TrendForce's latest research, AI server demand drives North America's four major CSPs to accelerate self-developed ASIC chips, and an upgraded version will be launched in one or two years on average. The proportion of China's AI server market will be affected by the export control of new chips in the United States in April. The proportion of chips such as NVIDIA and AMD will drop from about 63% in 2024 to about 42% in 2025. If China's local chip suppliers have China's AI chip policy support, their proportion has increased to 40% this year, almost competing with the proportion of outsourced chips.
TrendForce said that because CSP is gradually increasing its burden on AI work, and plans to reduce the high dependence on NVIDIA and AMD, it is investing heavily in ASIC development in order to achieve cost control, performance and supply chain flexibility and improve operational cost expenditure.
Observing the progress of AI ASICs of the four major American CSPs, Google, which has taken the lead, has launched TPU v6 Trillium, focusing on energy efficiency ratio and optimization of large AI models, and will significantly replace TPU v5 this year. In order to develop new products, Google has added cooperation with Broadcom's one partner model, transforming it into a dual supply chain layout, improving design flexibility and reducing the risk of relying on one supply chain, and also helping to increase the layout of high-level advanced processes.
AWS focuses on Trainium v2, designed in cooperation with Marvell, supports the application of generative AI and large-scale language model training and application, and also cooperates with Alchip to develop Trainium v3. TrendForce estimates that AWS's ASIC shipments will grow significantly this year, with the strongest annual growth performance of the American CSP.
Meta successfully deployed the first self-developed AI accelerator MTIA, and jointly developed the next generation MTIA v2 with Broadcom. Since Meta has a high demand for AI recommendations, MTIA v2 specializes in focusing on energy efficiency optimization and low-latency architecture to ensure both recommended performance and operational efficiency.
The construction of microsoft AI servers is still mainly based on NVIDIA GPU solution, but it has also accelerated the development of ASICs. The Maia series chips mainly optimize the generative AI applications and other services of the Azure cloud platform. The next generation of Maia v2 design has also been decided, and the GUC is responsible for the subsequent physical design and subsequent mass production. In addition to continuing to deepen cooperation with GUC, Microsoft has also introduced Marvell to jointly participate in the design and development of Mai a v2 advanced version, strengthening the layout of self-developed chips, and effectively dispersing development risks.

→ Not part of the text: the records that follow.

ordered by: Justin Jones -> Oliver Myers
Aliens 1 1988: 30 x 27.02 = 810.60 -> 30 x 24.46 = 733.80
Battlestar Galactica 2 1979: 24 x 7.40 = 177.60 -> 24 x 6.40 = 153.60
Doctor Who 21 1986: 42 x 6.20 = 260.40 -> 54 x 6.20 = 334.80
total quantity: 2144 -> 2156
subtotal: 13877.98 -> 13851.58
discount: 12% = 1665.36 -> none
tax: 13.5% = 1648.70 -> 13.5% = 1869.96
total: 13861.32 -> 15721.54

China's AI supply chain autonomy acceleratesAnalyzing China's independent AI solutions, China is the most important part of the domestic demand market to develop the Shengren chip series, and its application levels include LLM training, local smart city basic construction, and large-scale telecommunications merchant cloud AI applications. National project support and LLM AI applications related to Internet and DeepSeek are booming, and may shake the leading position of China's AI market such as NVIDIA in the long run.
Cambrian's MLU AI chip series is also aimed at applications such as AI training and reasoning for cloud operators. After observing the feasibility of Cambrian's continuous preliminary test and large CSPs in 2024, this year, the Siyuan AI solution will be gradually promoted to the cloud AI market.

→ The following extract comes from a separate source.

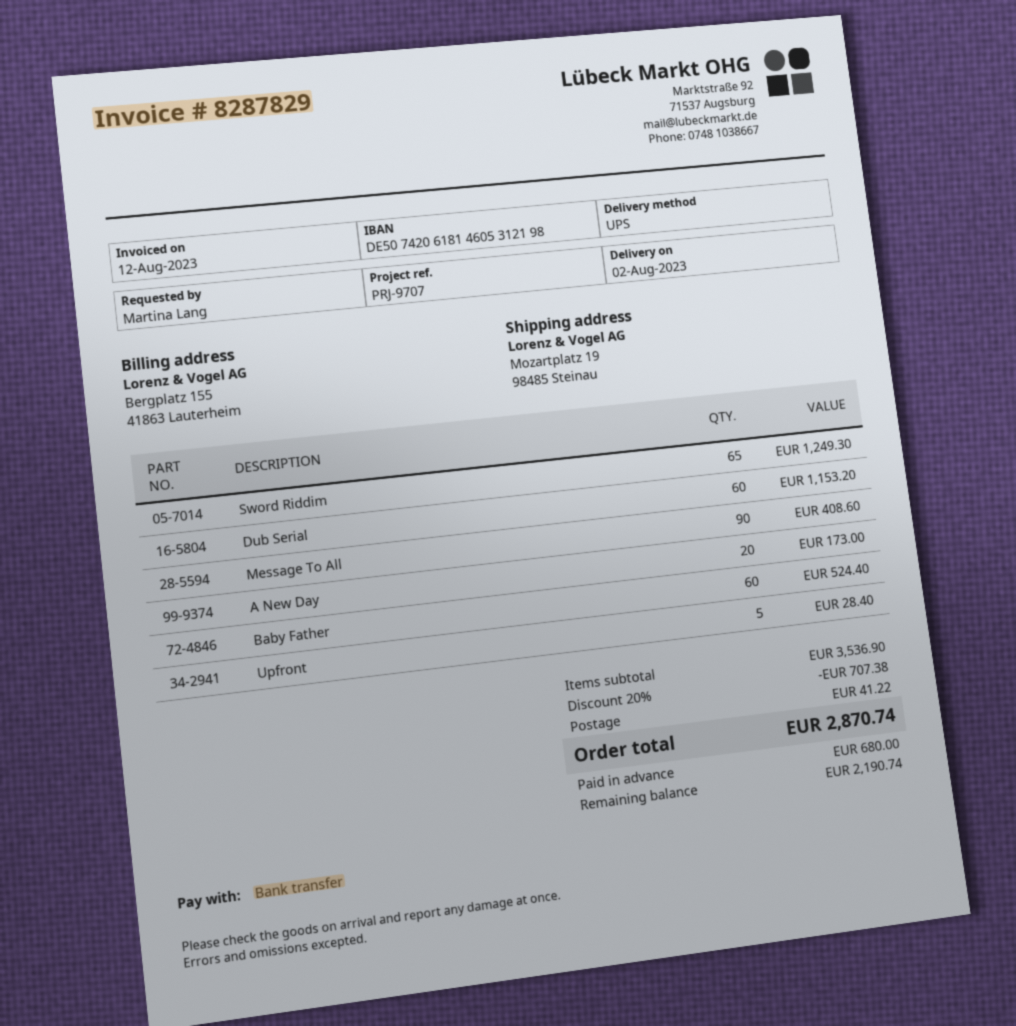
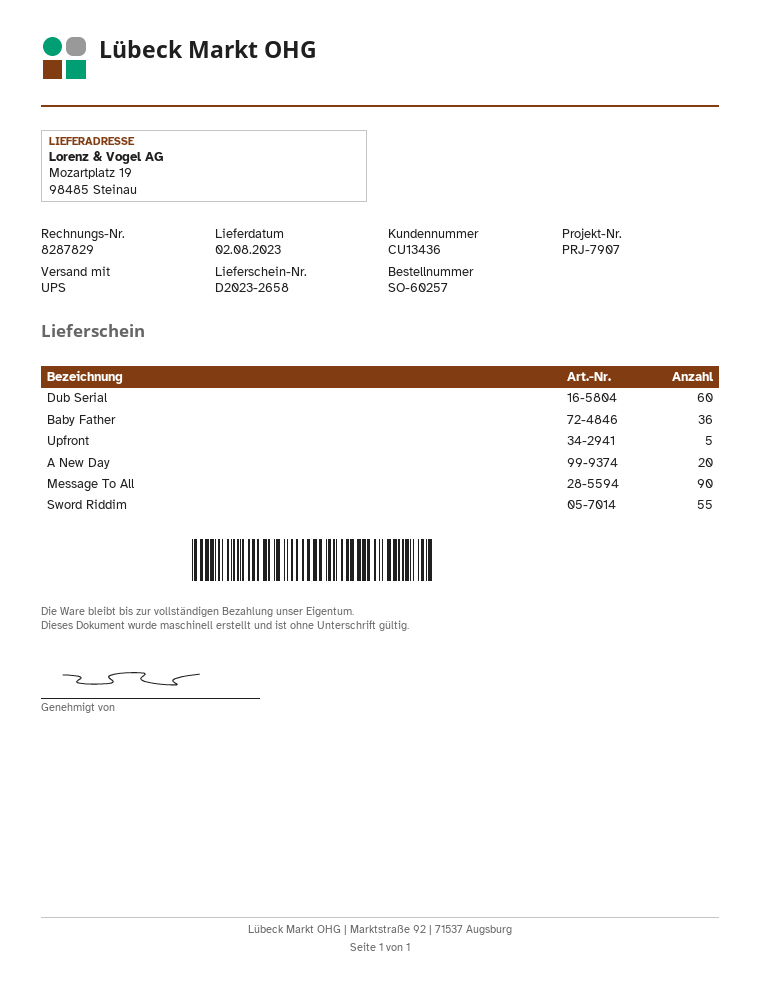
reference: PRJ-9707 -> PRJ-7907
Sword Riddim: 65 -> 55
Baby Father: 60 -> 36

TrendForce said that the United States restricts exports of China's high-level AI chips to continue to upgrade, and the Chinese CSP has also accelerated the development of self-developed AI ASICs. Alibaba's T-head launched the Hanguang 800 AI recommendation chip. After Baidu's quantitative production of Kunlun II, it began to develop Kunlun III, focusing on high-performance training and recommendation dual support structures. In addition to its own AI recommendation chip Zixiao, Teng also adopts strategic investment solutions for IC design company Enflame.
Under the background of geopolitics and supply chain emphasis, highlighting the necessity and importance of Chinese chip suppliers, Cambrian and CSPs, investing in self-developed ASICs, and driving the development of two major ecological systems in North Korea and China and Out-of-China.